[Screenshot and code edit data]

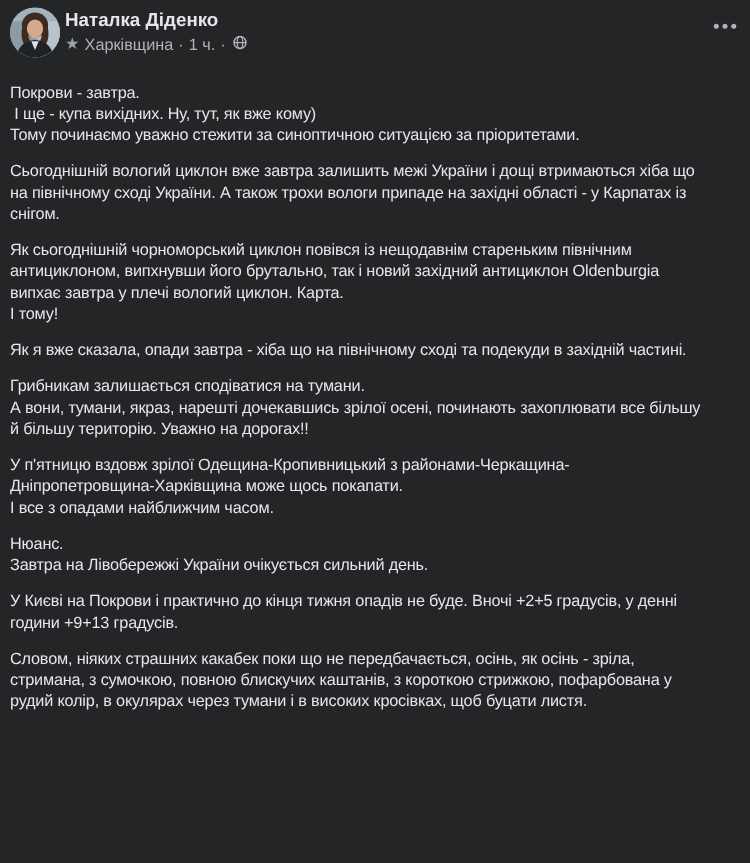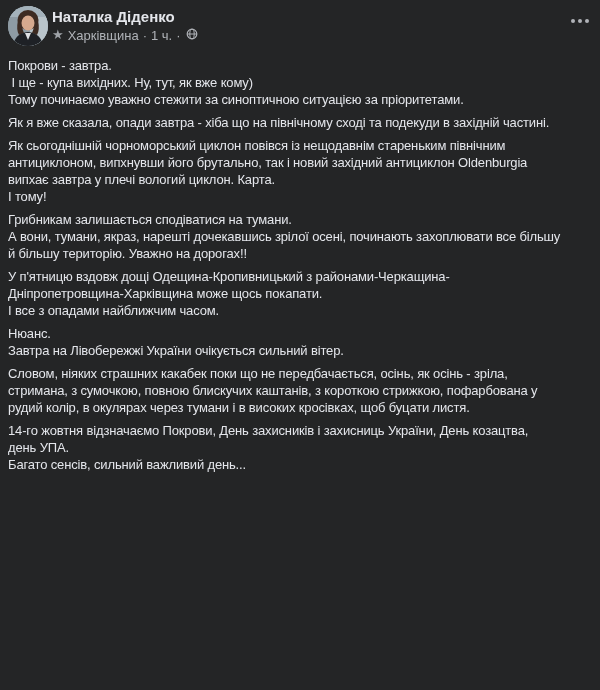"Покрови - завтра." .body-text p { margin: 4px 0 6px 0 -> 12px 0 6px 0 }
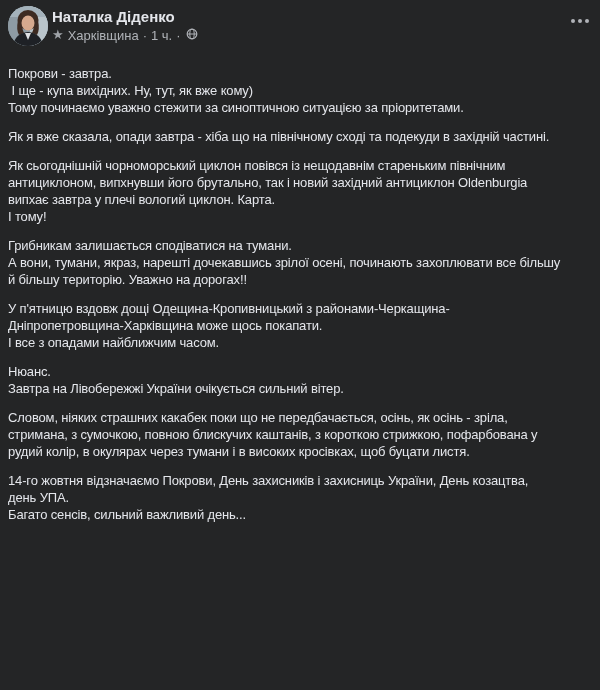"Сьогоднішній вологий циклон вже завтра" p { html: none -> <p>Сьогоднішній вологий циклон вже завтра залишить межі України і дощі втримаються хіба що на північному сході України. А також трохи вологи припаде на західні області - у Карпатах із снігом.</p> }
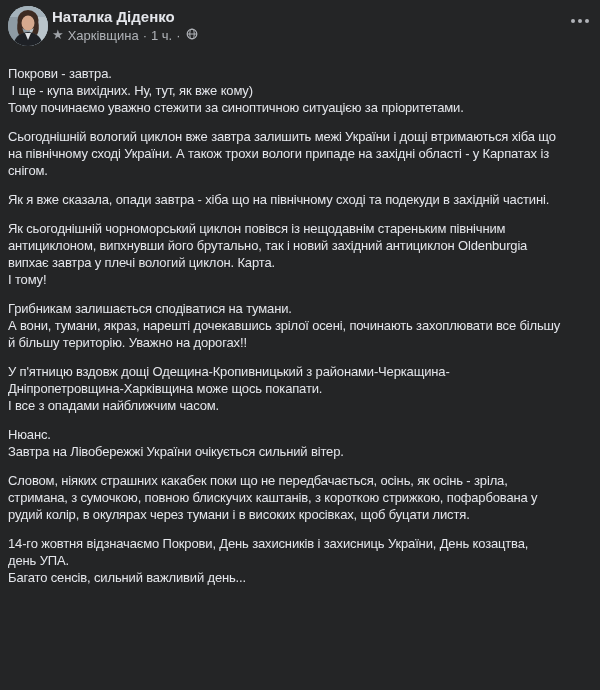"Як я вже сказала, опади" p { order: before "Як сьогоднішній чорноморський циклон" -> after "Як сьогоднішній чорноморський циклон" }
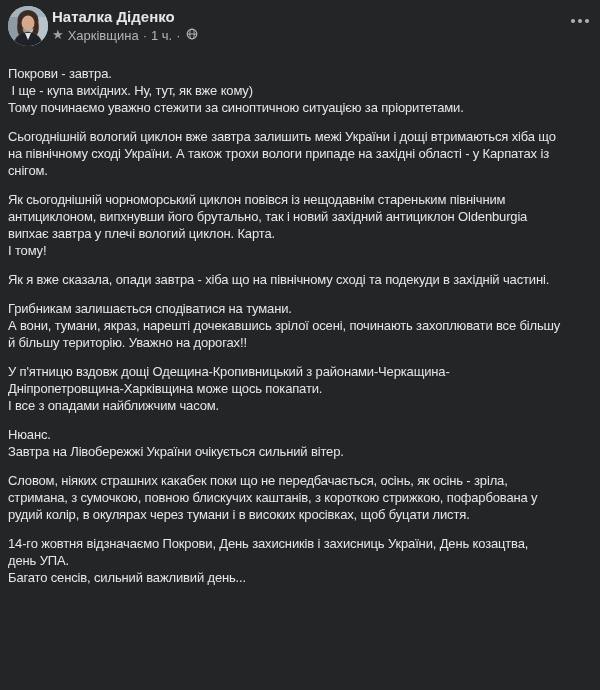"У п'ятницю вздовж дощі" p { text: дощі -> зрілої }
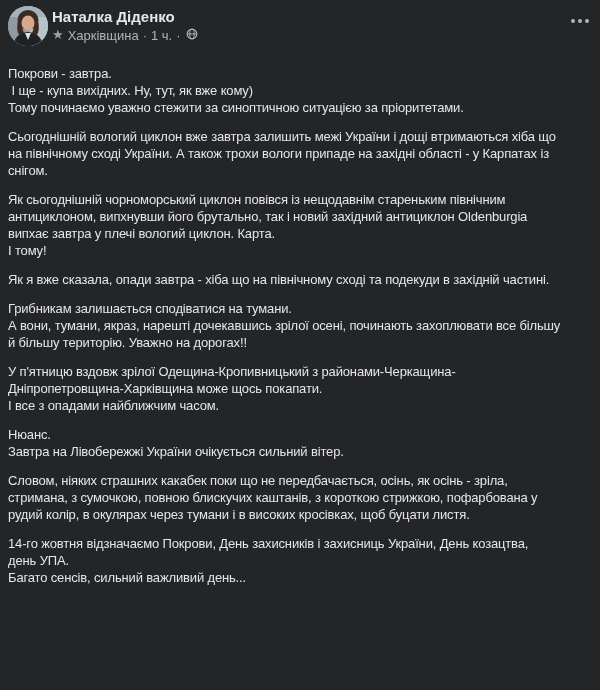"Нюанс." p { text: вітер -> день }
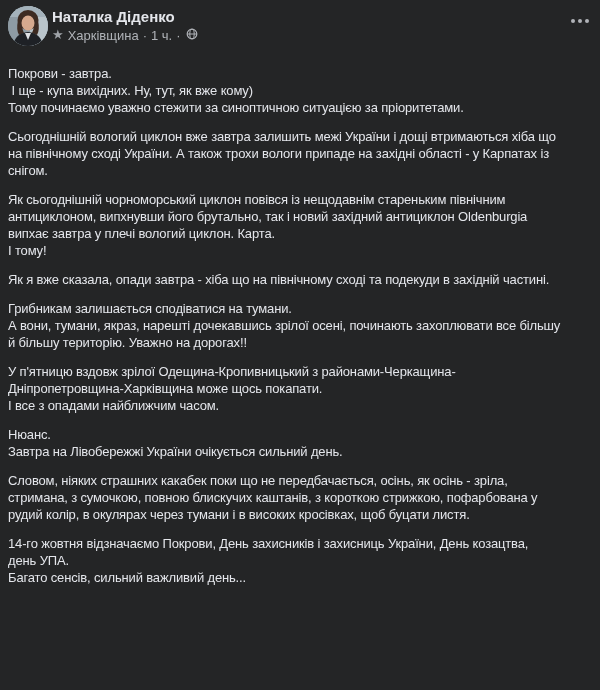"У Києві на Покрови і" p { html: none -> <p>У Києві на Покрови і практично до кінця тижня опадів не буде. Вночі +2+5 градусів, у денні години +9+13 градусів.</p> }
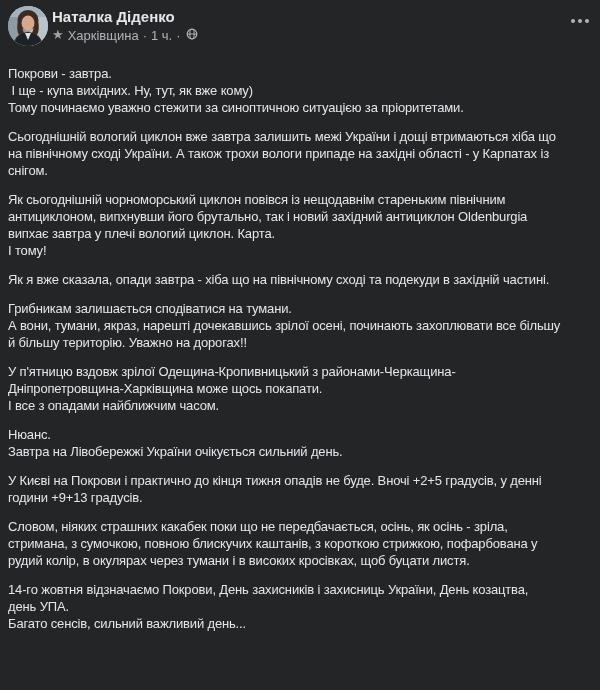"14-го жовтня відзначаємо Покрови, День" p { html: <p>14-го жовтня відзначаємо Покрови, День захисників і захисниць України, День козацтва, день УПА. Багато сенсів, сильний важливий день...</p> -> none }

Exercise goal — Write each line exactly as it appears, from the line that holds "none -> <p>У" through the closing line of the data above, and leave every picture out.

Solution to this exercise —
"У Києві на Покрови і" p { html: none -> <p>У Києві на Покрови і практично до кінця тижня опадів не буде. Вночі +2+5 градусів, у денні години +9+13 градусів.</p> }
"14-го жовтня відзначаємо Покрови, День" p { html: <p>14-го жовтня відзначаємо Покрови, День захисників і захисниць України, День козацтва, день УПА. Багато сенсів, сильний важливий день...</p> -> none }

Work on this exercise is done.